■ **Activity**:
Your response must be made up of each line in the data below that contains the string "absolute".

■ **Records for this task**:
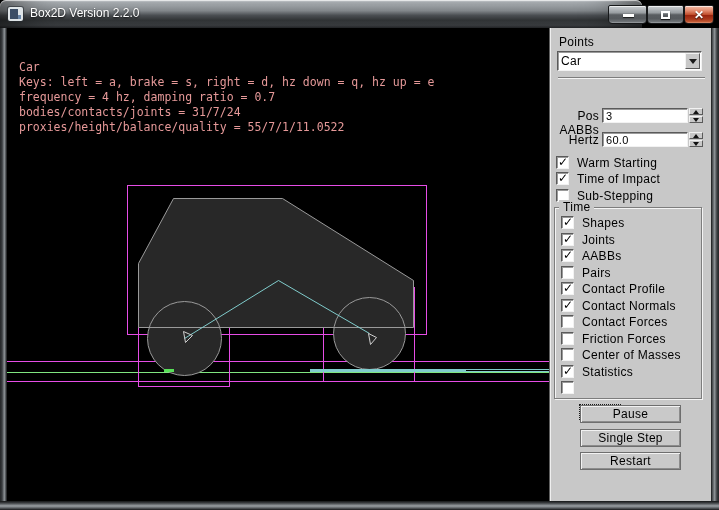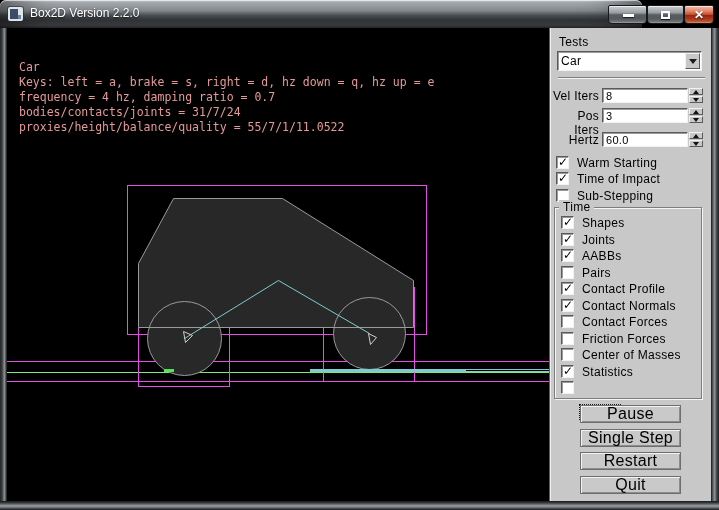--- a/index.html
+++ b/index.html
@@ -73,21 +73,21 @@
     font-family:"DejaVu Sans",sans-serif;}
   .cb-label{position:absolute;left:19px;top:0;letter-spacing:.3px;padding:0 2px;}
   .cb-label.focused{outline:1px dotted #1a1a1a;margin-top:24px;}
   
   #draw-group{position:absolute;left:4px;top:179px;width:148px;height:192px;box-sizing:border-box;
     border:1px solid #7d7d7d;box-shadow:1px 1px 0 #f4f4f4, inset 1px 1px 0 #f4f4f4;}
   #draw-legend{position:absolute;left:9px;top:172px;background:#c8c8c8;padding:0 4px;letter-spacing:.3px;}
   
   .gbtn{position:absolute;left:30px;width:101px;height:18px;background:#c9c9c9;box-sizing:border-box;
     border:1px solid #6e6e6e;box-shadow:inset 1px 1px 0 #f2f2f2, inset -1px -1px 0 #8c8c8c;
-    text-align:center;font-size:16px;letter-spacing:.3px;line-height:16px;cursor:default;}
+    text-align:center;font-size:12px;letter-spacing:.3px;line-height:16px;cursor:default;}
 </style>
 </head>
 <body>
 
 <div id="window">
 
   <div id="titlebar">
     <div id="window-icon">
       <div class="pane"></div>
       <div class="pane2"></div>
@@ -139,46 +139,34 @@
       <rect x="164" y="369" width="10" height="3" style="fill:var(--c-contact_point,#58e058)"></rect>
     </svg>
     <div id="info-text">Car
 Keys: left = a, brake = s, right = d, hz down = q, hz up = e
 frequency = 4 hz, damping ratio = 0.7
 bodies/contacts/joints = 31/7/24
 proxies/height/balance/quality = 55/7/1/11.0522</div>
   </div>
 
   <div id="panel">
-    <div class="plabel" style="left:9px;top:7px;">Tests</div>
+    <div class="plabel" style="left:9px;top:7px;">Points</div>
 
     <div id="tests-dropdown">
       <div id="tests-value">Car</div>
       <div id="tests-arrow-btn">
         <div class="arrow-down"></div>
       </div>
     </div>
 
     <div class="separator"></div>
 
-    <div class="spinrow" style="top:60px;">
-      <div class="slabel">Vel Iters</div>
-      <div class="sfield">8</div>
-      <div class="spinbtns">
-        <div class="spinbtn up">
-            <div class="tri-up"></div>
-          </div>
-        <div class="spinbtn dn">
-            <div class="tri-dn"></div>
-          </div>
-      </div>
-    </div>
 
     <div class="spinrow" style="top:80px;">
-      <div class="slabel">Pos Iters</div>
+      <div class="slabel">Pos AABBs</div>
       <div class="sfield">3</div>
       <div class="spinbtns">
         <div class="spinbtn up">
             <div class="tri-up"></div>
           </div>
         <div class="spinbtn dn">
             <div class="tri-dn"></div>
           </div>
       </div>
     </div>
@@ -281,16 +269,15 @@
     <div class="cbrow" style="left:11px;top:353px;">
       <span class="cb">
           <span class="glyph"></span>
         </span>
       <span class="cb-label focused">Profile</span>
     </div>
 
     <div class="gbtn" style="top:377px;">Pause</div>
     <div class="gbtn" style="top:424px;">Restart</div>
     <div class="gbtn" style="top:401px;">Single Step</div>
-    <div class="gbtn" style="top:448px;">Quit</div>
   </div>
 
 </div>
 
 </body></html>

■ **Solution to this task**:
   .cb-label{position:absolute;left:19px;top:0;letter-spacing:.3px;padding:0 2px;}
   #draw-group{position:absolute;left:4px;top:179px;width:148px;height:192px;box-sizing:border-box;
   #draw-legend{position:absolute;left:9px;top:172px;background:#c8c8c8;padding:0 4px;letter-spacing:.3px;}
   .gbtn{position:absolute;left:30px;width:101px;height:18px;background:#c9c9c9;box-sizing:border-box;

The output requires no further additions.